Problem to solve - Your task is to find every line in the records that holds the string "procedure" and copy it.

══════════

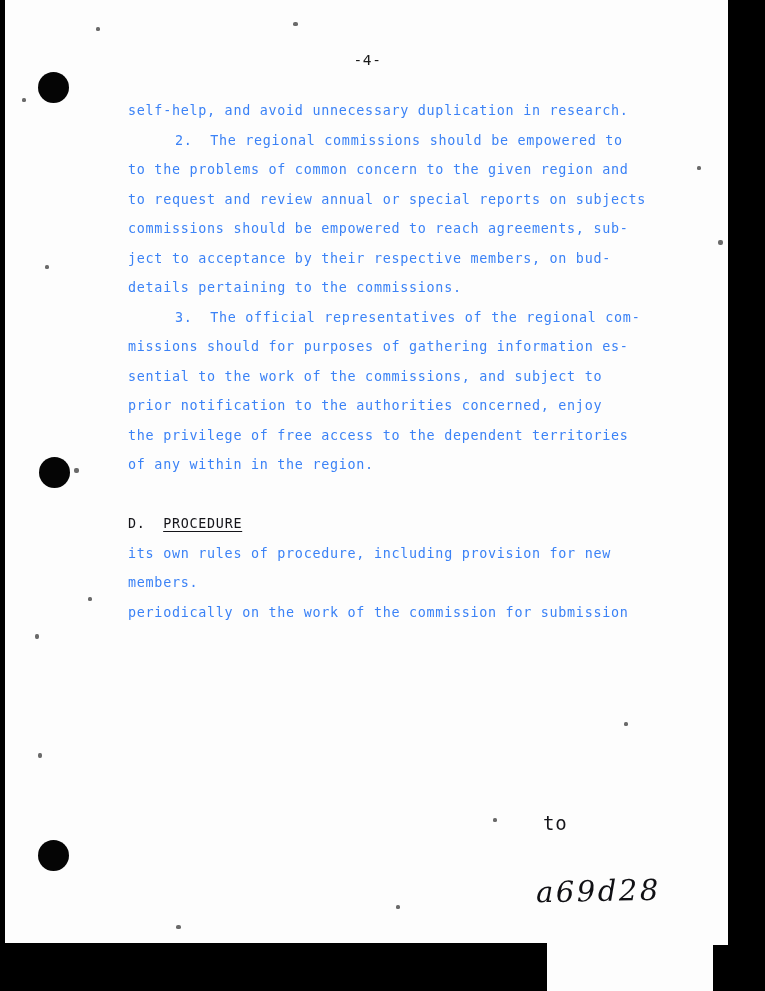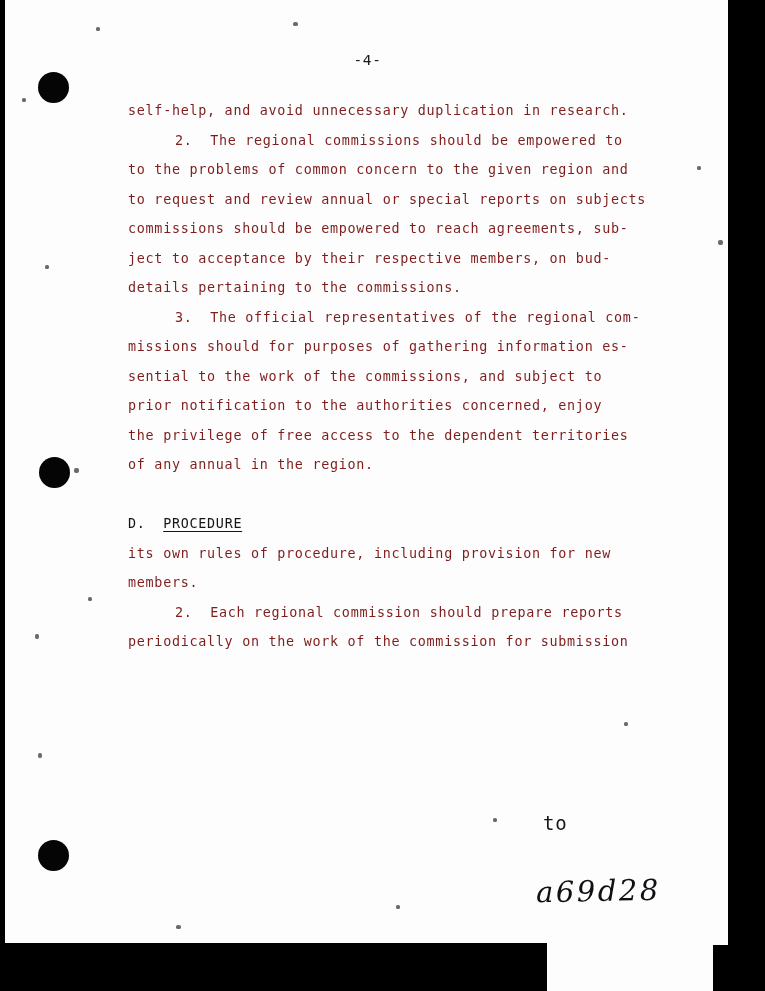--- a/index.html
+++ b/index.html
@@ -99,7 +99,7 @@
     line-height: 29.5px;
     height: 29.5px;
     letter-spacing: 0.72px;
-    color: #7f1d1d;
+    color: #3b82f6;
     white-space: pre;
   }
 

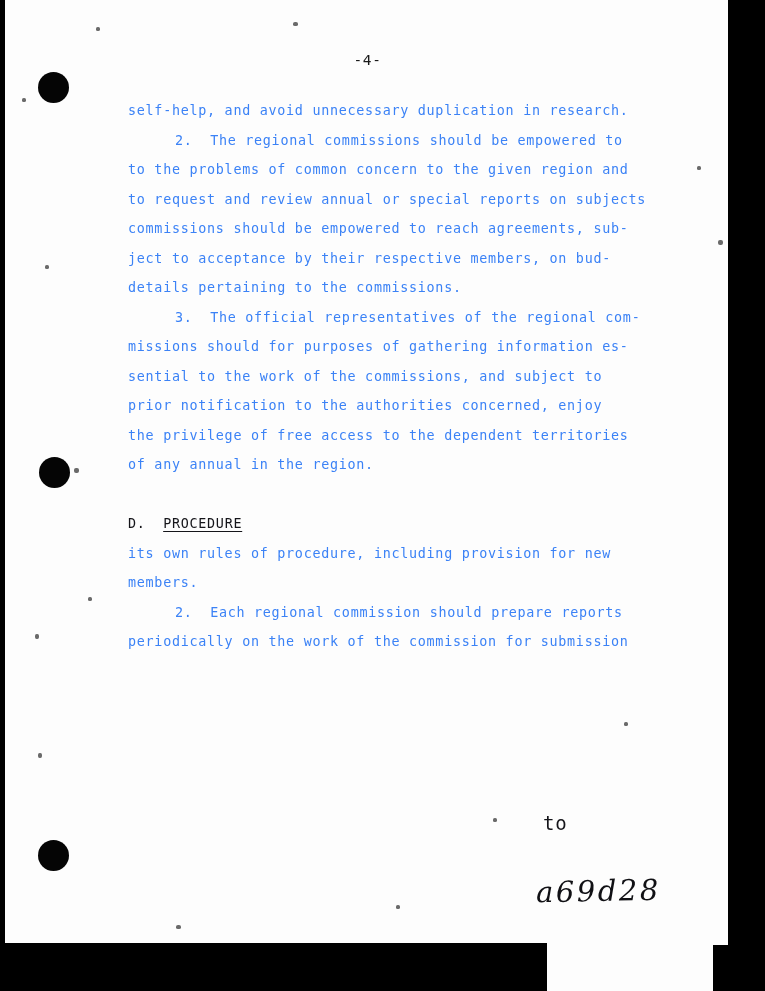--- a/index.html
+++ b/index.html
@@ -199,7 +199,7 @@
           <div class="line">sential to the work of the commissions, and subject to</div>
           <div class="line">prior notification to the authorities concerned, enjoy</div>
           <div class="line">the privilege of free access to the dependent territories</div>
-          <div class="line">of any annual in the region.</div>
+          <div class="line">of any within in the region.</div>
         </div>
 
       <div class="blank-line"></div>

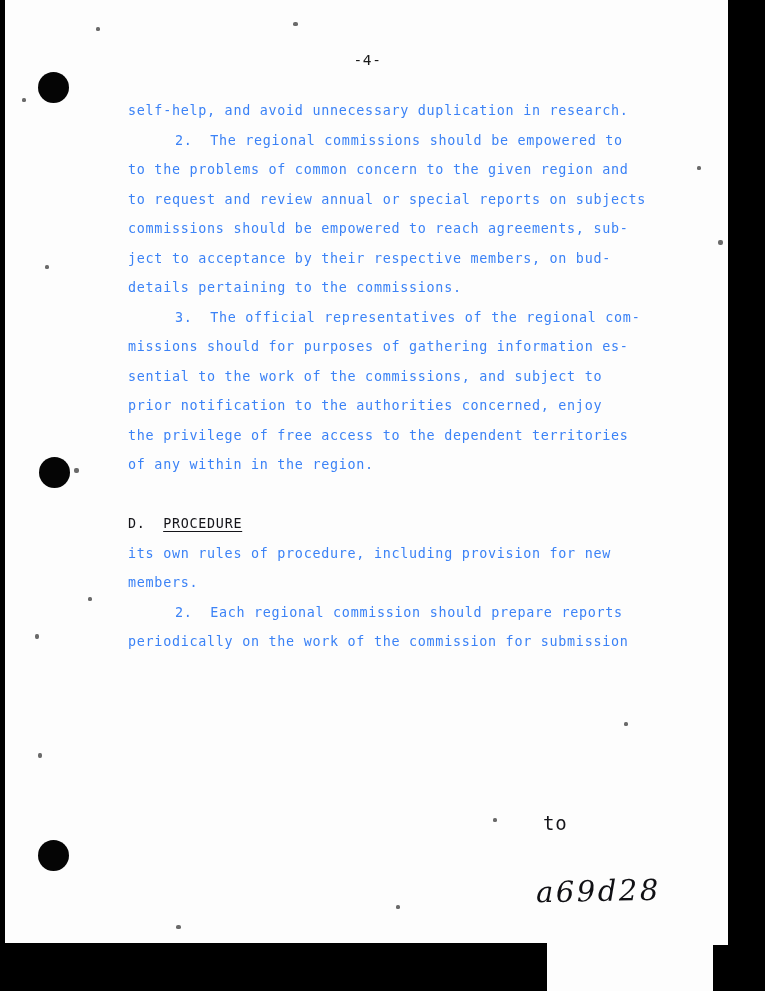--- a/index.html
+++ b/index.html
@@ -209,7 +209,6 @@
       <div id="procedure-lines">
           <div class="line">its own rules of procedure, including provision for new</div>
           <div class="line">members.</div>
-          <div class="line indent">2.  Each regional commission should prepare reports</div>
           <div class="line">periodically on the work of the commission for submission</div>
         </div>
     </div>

══════════

Output of the exercise -
       <div id="procedure-lines">
           <div class="line">its own rules of procedure, including provision for new</div>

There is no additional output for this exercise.